How do the financial services compare?

Personal loans

When shopping for a personal loan, there are two key factors that distinguish a credit union vs. bank.

First is the rates. As discussed above, you may be able to score a better rate with a credit union than with a traditional bank. This could save you hundreds or even thousands of dollars over the lifetime of your loan.

Credit unions may also have more lenient eligibility requirements. That means you could secure a personal loan from a credit union even when a bank might turn you away. They're worth considering if you have fair or poor credit.

Many online banks and lending institutions offer personal loan rates competitive with credit unions. But if eligible, you should check the rates offered by your credit union. Review websites might fail to fully consider the perks of credit unions, which tend to be exclusive.

Credit cards

You're more likely to find credit cards with banks than you are with credit unions, but some credit unions do offer them. Credit union credit cards may charge lower interest rates, but otherwise, they're the same as bank credit cards. Requirements for approval are often less stringent, though you must be a member of the credit union.

Mortgages

Choosing a credit union vs. bank for a mortgage involves many of the same considerations as any other type of loan. You may be able to score a better rate and have an easier time getting approved for a mortgage with a credit union than you can with a bank. But you have to be willing to accept more dated online services, which can make managing your account more of a hassle.

Which is better to have in a recession?

History shows that when it comes to a credit union vs. bank in a recession, the credit union is likely to fare a little better. Both can be hit hard by tough economic conditions, but credit unions were statistically less likely to fail during the Great Recession. But no matter which you go with, you shouldn't worry about losing money. Both credit unions and banks have deposit insurance and are generally safe places for your money.

What is right for you: a bank or credit union?

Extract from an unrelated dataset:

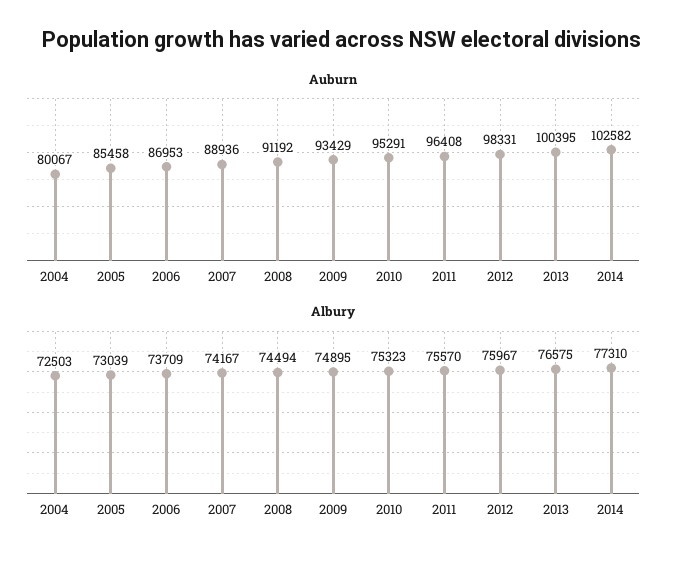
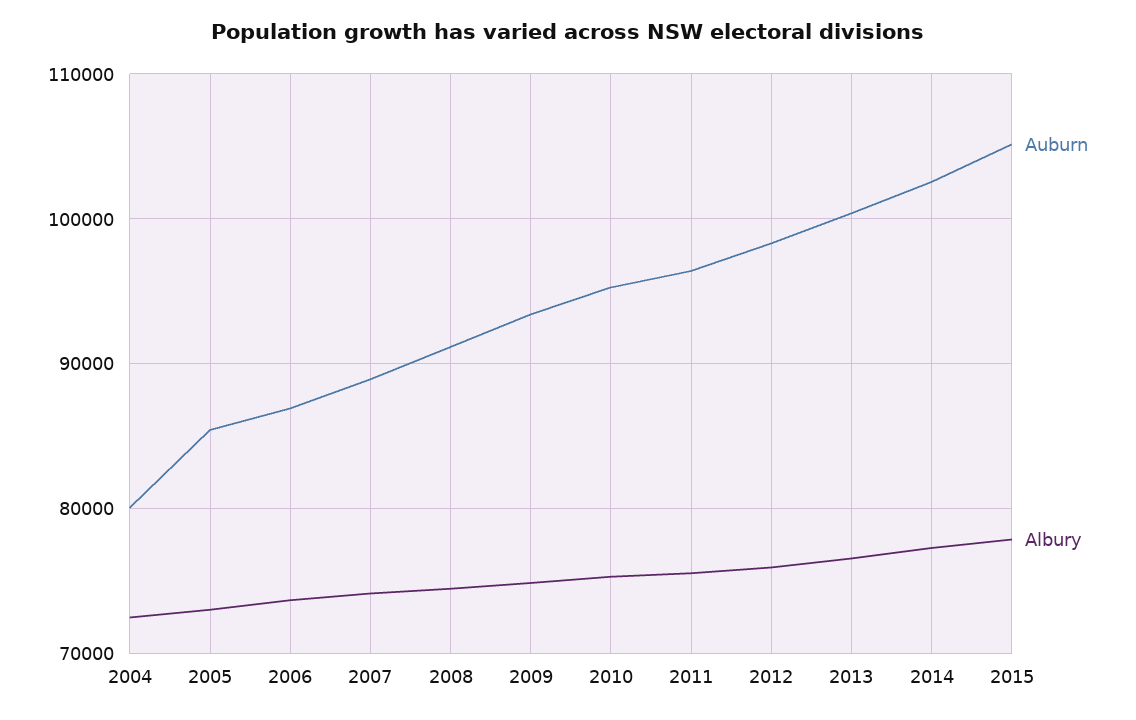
Auburn, 2015: none -> 105000
Albury, 2015: none -> 78000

Shop around. Best advice, compare credit unions like you would banks. They're not the same, but you ultimately use them for the same purpose: to meet your banking needs.

When a credit union is a better choice than a bank:

Credit unions typically offer better rates to members than brick-and-mortar banks. They also tailor products to their communities, and customer service is sometimes better. Credit unions may provide better or more loan options to members with fair or poor credit.

When a bank is a better choice than a credit union:

Banks typically offer convenient online access and advanced technology compared to credit unions. Online banks may provide members with rates competitive with credit unions. Brick-and-mortar banks offer the most branches, ATMs, and nonessential banking services.

FAQs

  • Brick-and-mortar banks offer worse rates than credit unions, but the big ones have many physical branches you can walk into. They make in-person banking doable and have some of the biggest ATM networks out there. They may offer nonessential banking products like credit cards -- you may be able to manage all your monetary needs at one traditional bank.

  • Generally speaking, online banks offer the best rates on deposit accounts -- they're cheaper to operate, and banks pass savings onto customers. If you're technologically savvy and top-tier interest rates are your priority, online banks are your bread and butter.